_Input_.
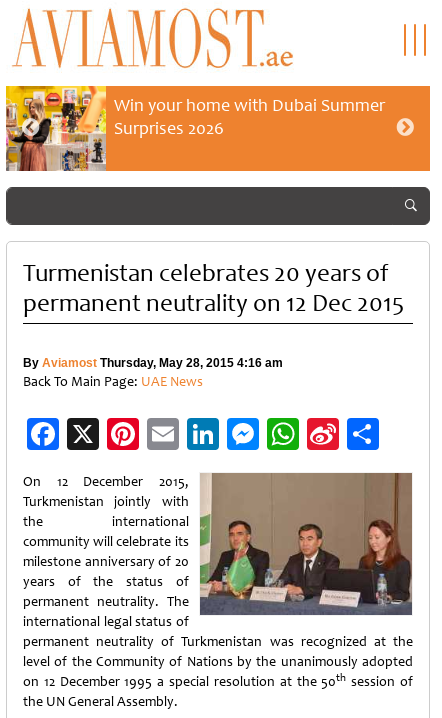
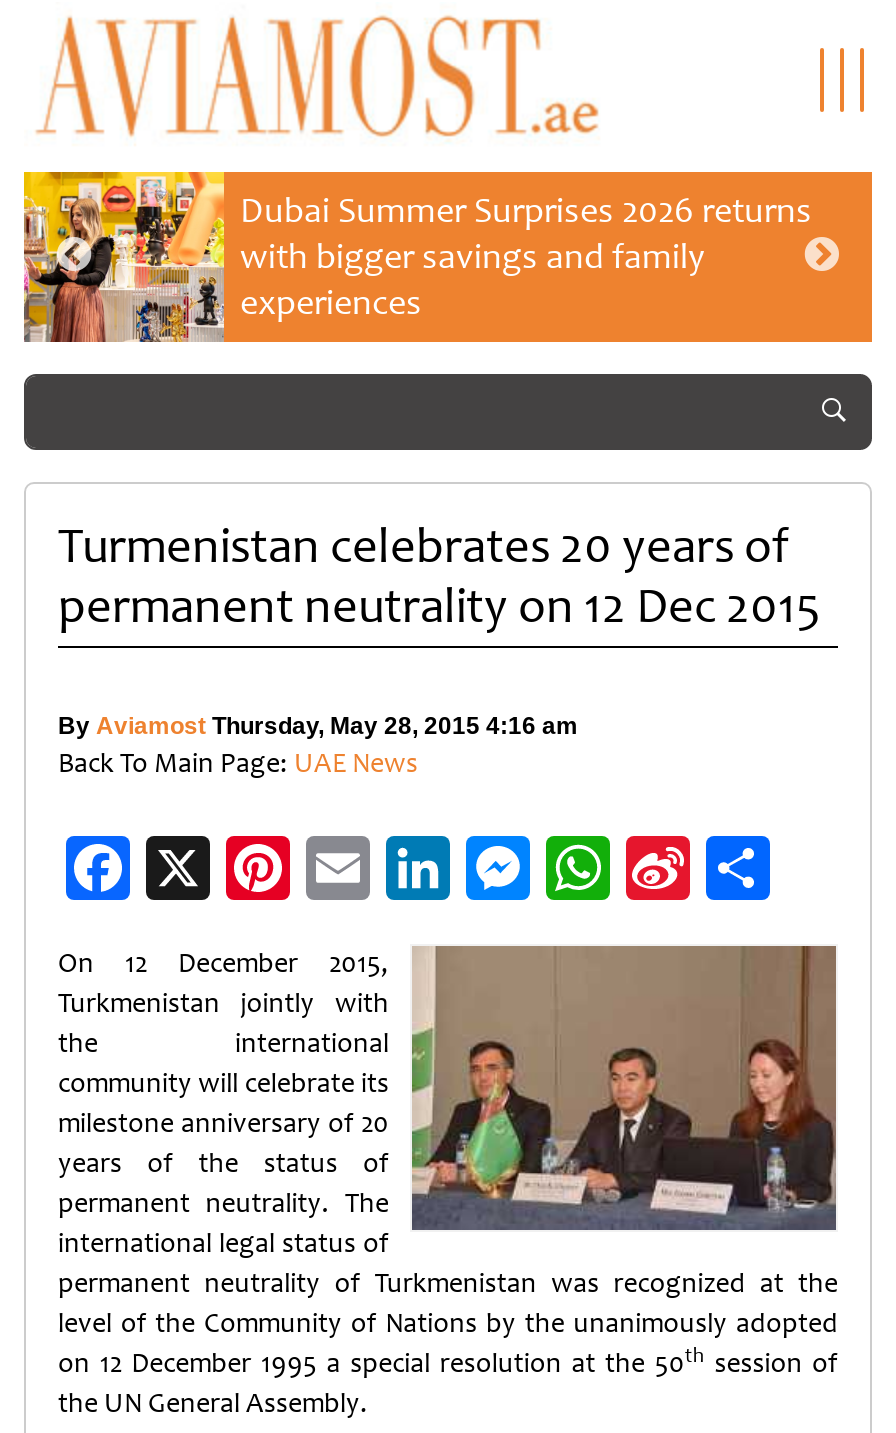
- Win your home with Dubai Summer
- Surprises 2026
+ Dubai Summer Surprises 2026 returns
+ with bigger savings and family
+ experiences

_To do_. Copy each line above where the string "Dubai" occurs.

_Task answer_.
- Win your home with Dubai Summer
+ Dubai Summer Surprises 2026 returns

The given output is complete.